(Extracted data)
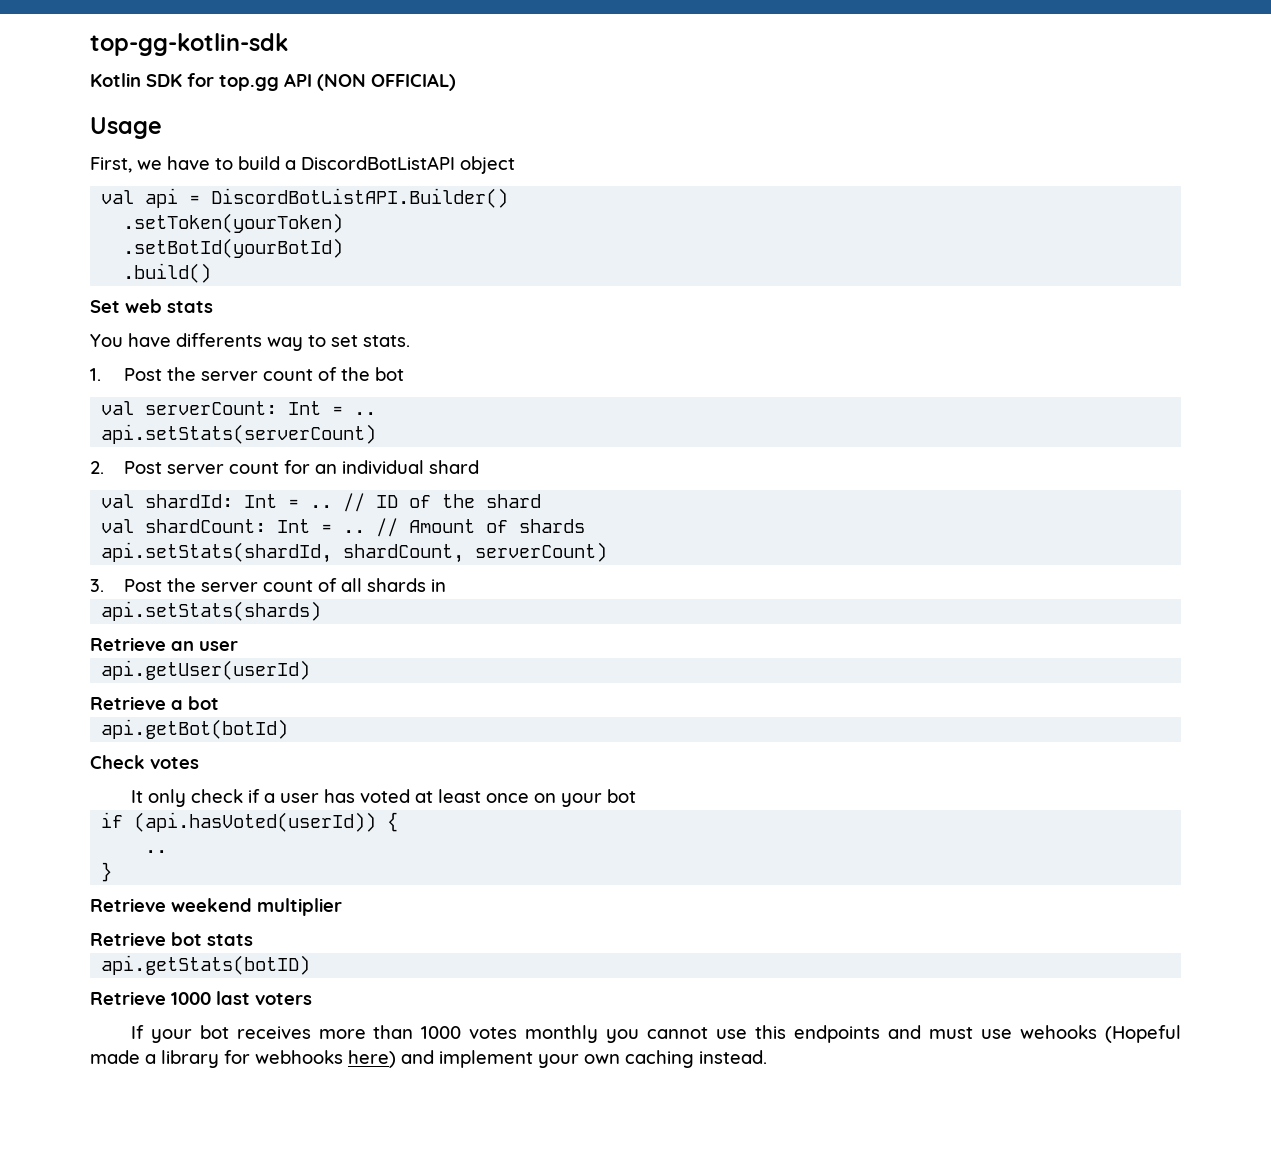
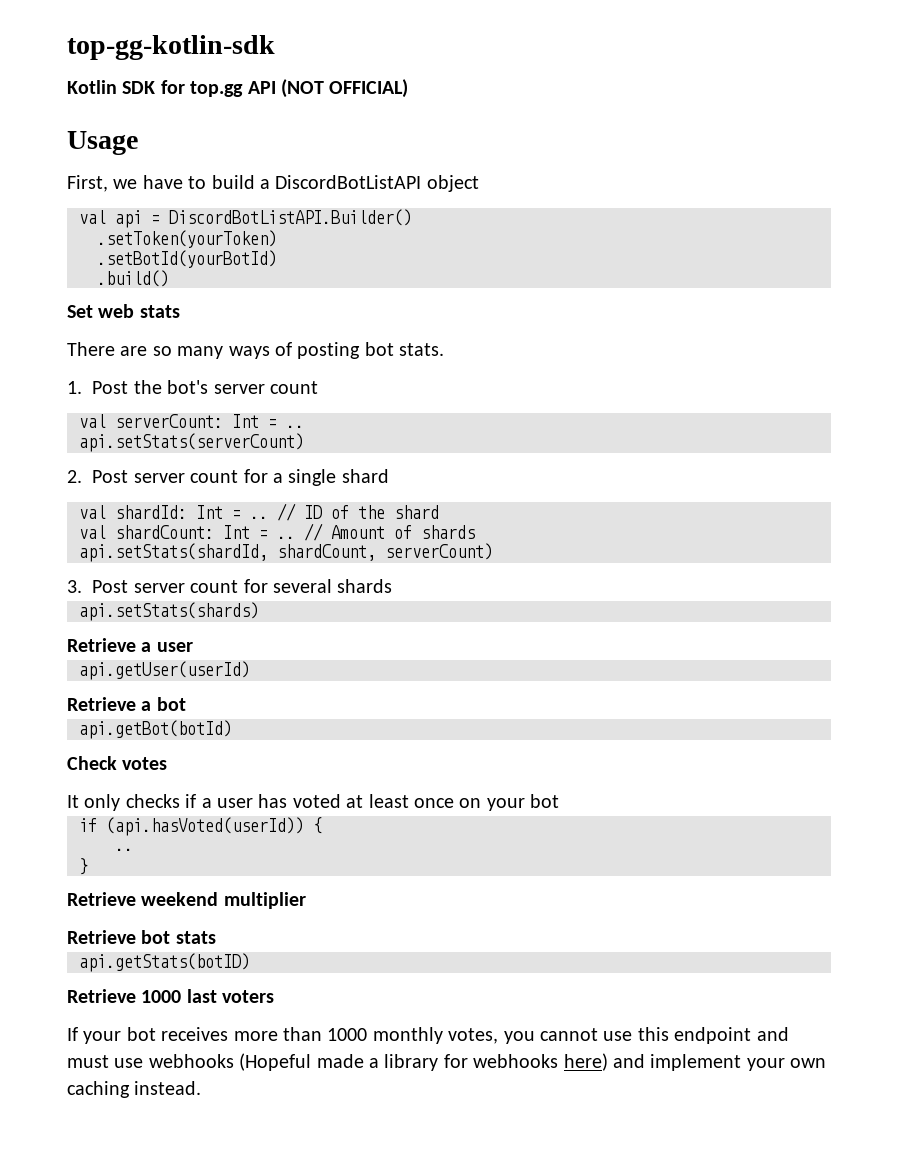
- Kotlin SDK for top.gg API (NON OFFICIAL)
+ Kotlin SDK for top.gg API (NOT OFFICIAL)
- You have differents way to set stats.
+ There are so many ways of posting bot stats.
- 1. Post the server count of the bot
+ 1. Post the bot's server count
- 2. Post server count for an individual shard
+ 2. Post server count for a single shard
- 3. Post the server count of all shards in
+ 3. Post server count for several shards
- Retrieve an user
+ Retrieve a user
- It only check if a user has voted at least once on your bot
+ It only checks if a user has voted at least once on your bot
- If your bot receives more than 1000 votes monthly you cannot use this endpoints and must use wehooks (Hopeful made a library for webhooks here) and implement your own caching instead.
+ If your bot receives more than 1000 monthly votes, you cannot use this endpoint and must use webhooks (Hopeful made a library for webhooks here) and implement your own caching instead.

(Your task)
In the listing above, locate the line with "posting bot stats." and the line with "- It only check", then extract exactly those lines and every line between them, and nothing more.

(Solution for this task)
+ There are so many ways of posting bot stats.
- 1. Post the server count of the bot
+ 1. Post the bot's server count
- 2. Post server count for an individual shard
+ 2. Post server count for a single shard
- 3. Post the server count of all shards in
+ 3. Post server count for several shards
- Retrieve an user
+ Retrieve a user
- It only check if a user has voted at least once on your bot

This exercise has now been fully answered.